I had a work laptop with this problem. All the ports were usb3, which caused interference with my mouse and keyboard. Sucked balls and no one actually believed me til i found the Logitech article saying "yeah, this can happen"

Shugojin
Sep 6, 2007

THE TAIL THAT BURNS TWICE AS BRIGHT...


Dr. Arbitrary posted:

It's kind of a lovely request, but it does actually check a lot of good steps. It reseats both ends of the cable, ensures that it's the same cable on both ends and not cut or damaged.

Yeah it's a great one and I noted it because it checks off so many possible issues.

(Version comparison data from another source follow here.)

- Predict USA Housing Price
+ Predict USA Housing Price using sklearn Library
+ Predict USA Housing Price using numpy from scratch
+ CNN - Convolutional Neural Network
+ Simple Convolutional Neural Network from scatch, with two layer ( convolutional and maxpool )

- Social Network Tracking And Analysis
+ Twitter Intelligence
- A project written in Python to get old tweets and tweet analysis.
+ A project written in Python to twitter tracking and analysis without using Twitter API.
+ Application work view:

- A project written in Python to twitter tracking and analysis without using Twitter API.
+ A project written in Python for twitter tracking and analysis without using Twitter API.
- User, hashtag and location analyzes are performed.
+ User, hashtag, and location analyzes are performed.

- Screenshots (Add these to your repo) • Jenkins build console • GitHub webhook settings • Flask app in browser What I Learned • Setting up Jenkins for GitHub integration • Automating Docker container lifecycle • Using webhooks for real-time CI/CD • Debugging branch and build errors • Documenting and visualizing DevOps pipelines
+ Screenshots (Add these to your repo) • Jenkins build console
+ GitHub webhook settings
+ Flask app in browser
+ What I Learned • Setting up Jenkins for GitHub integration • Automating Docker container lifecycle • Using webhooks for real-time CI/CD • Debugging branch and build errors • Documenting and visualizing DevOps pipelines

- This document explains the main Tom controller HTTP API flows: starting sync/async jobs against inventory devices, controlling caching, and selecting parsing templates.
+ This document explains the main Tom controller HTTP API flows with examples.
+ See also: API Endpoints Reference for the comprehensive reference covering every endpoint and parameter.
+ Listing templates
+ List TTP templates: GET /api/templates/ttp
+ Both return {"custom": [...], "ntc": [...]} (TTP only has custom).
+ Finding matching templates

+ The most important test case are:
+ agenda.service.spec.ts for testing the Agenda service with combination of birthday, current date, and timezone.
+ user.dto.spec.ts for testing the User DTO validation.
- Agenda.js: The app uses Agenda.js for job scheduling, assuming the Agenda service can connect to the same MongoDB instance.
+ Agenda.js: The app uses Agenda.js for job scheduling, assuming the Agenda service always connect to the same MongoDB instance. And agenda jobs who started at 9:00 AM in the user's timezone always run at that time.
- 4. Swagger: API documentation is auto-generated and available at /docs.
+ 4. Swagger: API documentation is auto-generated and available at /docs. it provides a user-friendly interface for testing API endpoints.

Also I just did it because when interacting with bottom level tech support from a vendor I just cooperate so they can check boxes to escalate it faster :shrug:

Moo the cow
Apr 30, 2020

LethalGeek posted:

This has been wracking my brain for a bit. Given how surge protectors work they're not altering the voltage out of its sine wave like a crap UPS can be built to do. I'm assuming this is a home modem that isn't gonna pull 20A either.

So I searched for the drat answer like a good computer janitor

Yeah that would absolutely mess up a cable modems ability to tune. Of course the thing that smooths with the signal then does the opposite when it breaks, duh.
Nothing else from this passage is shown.